Kurz zuvor erneuerten die Kurden ihre Forderung nach Waffenlieferungen. Man sei den IS-Kämpfern oft unterlegen. “Der Unterschied zu anderen Konflikten ist, dass diese Terroristen große Mengen an modernen Waffen von der irakischen Armee erbeutet haben. Das sind amerikanische Waffen. Unsere sind alt”, so ein Kommandant.

Masoud Barzani, der Präsident der autonomen irakischen Region Kurdistan, sagte am Freitag mit Blick auf Deutschland, um die vom IS bedrohte Bevölkerung im Nordirak zu unterstützen, bräuchten die Kurden mehr als humanitären Hilfslieferungen. Nötig seien vor allem Waffen zur Panzerabwehr und Training.

Der deutsche Außenminister Frank-Walter Steinmeier blieb während seines Besuchs im Nordirak zurückhalten.

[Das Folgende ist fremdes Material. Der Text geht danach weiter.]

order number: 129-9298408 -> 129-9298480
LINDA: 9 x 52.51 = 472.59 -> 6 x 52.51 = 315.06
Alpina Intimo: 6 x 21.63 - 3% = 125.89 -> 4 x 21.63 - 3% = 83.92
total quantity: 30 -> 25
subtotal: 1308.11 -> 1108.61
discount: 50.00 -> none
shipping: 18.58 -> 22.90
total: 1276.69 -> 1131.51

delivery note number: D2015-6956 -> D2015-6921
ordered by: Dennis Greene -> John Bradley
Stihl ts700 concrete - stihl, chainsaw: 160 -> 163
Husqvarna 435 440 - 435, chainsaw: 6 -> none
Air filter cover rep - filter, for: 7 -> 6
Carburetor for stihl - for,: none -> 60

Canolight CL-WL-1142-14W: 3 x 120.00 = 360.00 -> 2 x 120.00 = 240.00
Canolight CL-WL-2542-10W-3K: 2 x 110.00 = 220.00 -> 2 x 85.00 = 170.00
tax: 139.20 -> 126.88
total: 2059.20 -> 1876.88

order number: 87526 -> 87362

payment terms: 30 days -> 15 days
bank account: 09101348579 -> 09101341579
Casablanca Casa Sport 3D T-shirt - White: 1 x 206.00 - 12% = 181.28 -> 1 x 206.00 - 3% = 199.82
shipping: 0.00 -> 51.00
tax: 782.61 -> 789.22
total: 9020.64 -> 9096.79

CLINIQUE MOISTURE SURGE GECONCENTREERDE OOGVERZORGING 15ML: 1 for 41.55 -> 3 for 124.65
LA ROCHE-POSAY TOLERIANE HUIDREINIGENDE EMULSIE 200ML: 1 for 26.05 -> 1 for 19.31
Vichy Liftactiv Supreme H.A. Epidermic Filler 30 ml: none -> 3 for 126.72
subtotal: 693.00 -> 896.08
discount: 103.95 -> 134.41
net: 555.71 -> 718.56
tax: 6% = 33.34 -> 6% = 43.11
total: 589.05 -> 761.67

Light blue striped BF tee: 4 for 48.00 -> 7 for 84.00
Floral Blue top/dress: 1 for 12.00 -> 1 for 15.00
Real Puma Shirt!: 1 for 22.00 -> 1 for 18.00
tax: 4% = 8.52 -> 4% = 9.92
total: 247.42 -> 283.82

Man werde die kurdische Anfrage prüfen so Steinmeier.

Zwar haben die EU-Außenminister grünes Licht für Waffenlieferungen gegeben. In der deutschen Koalition sind sie aber hochumstritten. Einig ist man sich bisher nur bei sogenanntem nicht-tödlichem Gerät.

Waffenlieferungen nach Kurdistan kommen bisher aus den USA und Frankreich. Großbritannien beteiligt sich an deren Transport.